Portugal's entire west coast is a treasure trove for surfers, and one of the absolute best patches of ocean for clean, huge waves is Praia do Odeceixe.
An hour's drive north of Lagos, this charming beach caters not just for surfer bros but also for families, on account of the child-friendly estuary that runs along its northern end.
Once you've spent long enough amongst the waves, the village above has a handful of restaurants, bars and shops that'll keep you busy for a couple of hours, and the similarly impressive Praia do Monte Clerigo and Arrifana are just short drives away.
If ocean swims aren't your thing (that Atlantic Ocean water does get rather chilly, after all), make a stop-off at the moody and deserted clifftop walk in Samouqueira, brimming with rugged rock formations and native flora.
Better known for being Portugal's national beer, Sagres is also the southwestern-most tip of Portugal and the entire continent of Europe.
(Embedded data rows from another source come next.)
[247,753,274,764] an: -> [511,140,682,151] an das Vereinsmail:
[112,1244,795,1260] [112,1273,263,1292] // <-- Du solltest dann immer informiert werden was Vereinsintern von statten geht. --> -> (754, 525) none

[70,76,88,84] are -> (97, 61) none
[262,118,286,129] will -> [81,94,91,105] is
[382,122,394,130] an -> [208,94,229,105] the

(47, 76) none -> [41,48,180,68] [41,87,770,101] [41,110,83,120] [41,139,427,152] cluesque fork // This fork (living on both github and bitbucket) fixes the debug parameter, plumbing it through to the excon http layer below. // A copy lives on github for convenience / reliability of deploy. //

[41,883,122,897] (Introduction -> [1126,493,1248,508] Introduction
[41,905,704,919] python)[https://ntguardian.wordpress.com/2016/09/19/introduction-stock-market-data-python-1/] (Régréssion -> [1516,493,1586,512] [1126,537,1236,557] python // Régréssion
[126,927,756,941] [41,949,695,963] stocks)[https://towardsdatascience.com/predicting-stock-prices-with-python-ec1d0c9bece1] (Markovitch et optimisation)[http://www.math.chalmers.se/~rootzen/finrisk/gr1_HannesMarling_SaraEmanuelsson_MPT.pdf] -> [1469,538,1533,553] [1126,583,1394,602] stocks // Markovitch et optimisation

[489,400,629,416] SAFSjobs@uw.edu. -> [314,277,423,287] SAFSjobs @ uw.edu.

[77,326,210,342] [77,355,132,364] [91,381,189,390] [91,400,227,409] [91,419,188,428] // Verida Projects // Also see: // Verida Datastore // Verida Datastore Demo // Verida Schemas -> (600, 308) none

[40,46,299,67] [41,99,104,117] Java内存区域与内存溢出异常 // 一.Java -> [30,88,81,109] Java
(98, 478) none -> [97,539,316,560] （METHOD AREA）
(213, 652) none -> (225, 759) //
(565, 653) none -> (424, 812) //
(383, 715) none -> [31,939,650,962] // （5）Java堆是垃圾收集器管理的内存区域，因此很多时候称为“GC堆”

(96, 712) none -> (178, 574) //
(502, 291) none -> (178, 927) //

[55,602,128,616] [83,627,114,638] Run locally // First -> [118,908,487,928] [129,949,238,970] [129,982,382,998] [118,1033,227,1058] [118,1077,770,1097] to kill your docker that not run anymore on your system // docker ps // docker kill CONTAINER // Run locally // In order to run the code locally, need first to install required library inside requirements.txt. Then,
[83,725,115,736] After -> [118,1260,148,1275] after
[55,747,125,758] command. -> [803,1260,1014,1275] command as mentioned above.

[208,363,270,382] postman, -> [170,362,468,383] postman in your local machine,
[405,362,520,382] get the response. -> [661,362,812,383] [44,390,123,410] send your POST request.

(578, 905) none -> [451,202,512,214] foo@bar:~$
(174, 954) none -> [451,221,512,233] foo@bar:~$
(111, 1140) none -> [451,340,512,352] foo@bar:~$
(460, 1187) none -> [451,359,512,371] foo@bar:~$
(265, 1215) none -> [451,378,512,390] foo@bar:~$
Sagres Point boasts plenty of interesting indigenous animal species and the impressive Lighthouse of Cabo de Sao Vicente, marking the entry point to the Mediterranean, one of the world's busiest shipping trade routes.
But it's the scenery that'll truly take your breath away. With no land for thousands of kilometres in any given direction, this area is overexposed to the elements, with spectacular results.
Chaotic seas pound the colossal, 75m-tall cliffs, and there is an ever-present gale that will knock you over if you forget to lean into it.
The area is also a history buff's dream, brimming with tales of ancient magic and epic naval battles and housing a tomb and monastery dedicated to martyred deacon Sao Vicente.